**Work order**
Once you have read the records below, print them again exactly as they stand.

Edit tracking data
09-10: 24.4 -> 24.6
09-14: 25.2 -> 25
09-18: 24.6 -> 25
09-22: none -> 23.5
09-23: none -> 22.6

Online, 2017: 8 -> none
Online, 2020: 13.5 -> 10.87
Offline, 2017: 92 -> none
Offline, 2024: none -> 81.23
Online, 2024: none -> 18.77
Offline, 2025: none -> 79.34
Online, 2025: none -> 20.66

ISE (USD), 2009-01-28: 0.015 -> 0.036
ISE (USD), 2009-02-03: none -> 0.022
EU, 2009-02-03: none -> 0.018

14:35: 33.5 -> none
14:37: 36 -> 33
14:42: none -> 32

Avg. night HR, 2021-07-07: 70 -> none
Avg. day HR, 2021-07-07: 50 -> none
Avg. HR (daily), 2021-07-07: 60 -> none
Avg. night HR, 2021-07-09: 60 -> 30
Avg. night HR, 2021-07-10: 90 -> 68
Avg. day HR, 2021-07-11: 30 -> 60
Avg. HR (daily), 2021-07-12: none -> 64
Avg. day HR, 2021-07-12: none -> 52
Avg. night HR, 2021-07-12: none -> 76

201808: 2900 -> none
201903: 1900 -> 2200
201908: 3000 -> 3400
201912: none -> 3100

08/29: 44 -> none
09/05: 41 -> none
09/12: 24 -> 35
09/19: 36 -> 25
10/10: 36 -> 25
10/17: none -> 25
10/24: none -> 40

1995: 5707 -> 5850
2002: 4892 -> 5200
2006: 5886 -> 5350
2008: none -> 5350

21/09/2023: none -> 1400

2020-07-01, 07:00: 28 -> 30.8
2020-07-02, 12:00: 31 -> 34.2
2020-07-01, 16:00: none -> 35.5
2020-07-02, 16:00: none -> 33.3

**Response to this exercise**
09-10: 24.4 -> 24.6
09-14: 25.2 -> 25
09-18: 24.6 -> 25
09-22: none -> 23.5
09-23: none -> 22.6

Online, 2017: 8 -> none
Online, 2020: 13.5 -> 10.87
Offline, 2017: 92 -> none
Offline, 2024: none -> 81.23
Online, 2024: none -> 18.77
Offline, 2025: none -> 79.34
Online, 2025: none -> 20.66

ISE (USD), 2009-01-28: 0.015 -> 0.036
ISE (USD), 2009-02-03: none -> 0.022
EU, 2009-02-03: none -> 0.018

14:35: 33.5 -> none
14:37: 36 -> 33
14:42: none -> 32

Avg. night HR, 2021-07-07: 70 -> none
Avg. day HR, 2021-07-07: 50 -> none
Avg. HR (daily), 2021-07-07: 60 -> none
Avg. night HR, 2021-07-09: 60 -> 30
Avg. night HR, 2021-07-10: 90 -> 68
Avg. day HR, 2021-07-11: 30 -> 60
Avg. HR (daily), 2021-07-12: none -> 64
Avg. day HR, 2021-07-12: none -> 52
Avg. night HR, 2021-07-12: none -> 76

201808: 2900 -> none
201903: 1900 -> 2200
201908: 3000 -> 3400
201912: none -> 3100

08/29: 44 -> none
09/05: 41 -> none
09/12: 24 -> 35
09/19: 36 -> 25
10/10: 36 -> 25
10/17: none -> 25
10/24: none -> 40

1995: 5707 -> 5850
2002: 4892 -> 5200
2006: 5886 -> 5350
2008: none -> 5350

21/09/2023: none -> 1400

2020-07-01, 07:00: 28 -> 30.8
2020-07-02, 12:00: 31 -> 34.2
2020-07-01, 16:00: none -> 35.5
2020-07-02, 16:00: none -> 33.3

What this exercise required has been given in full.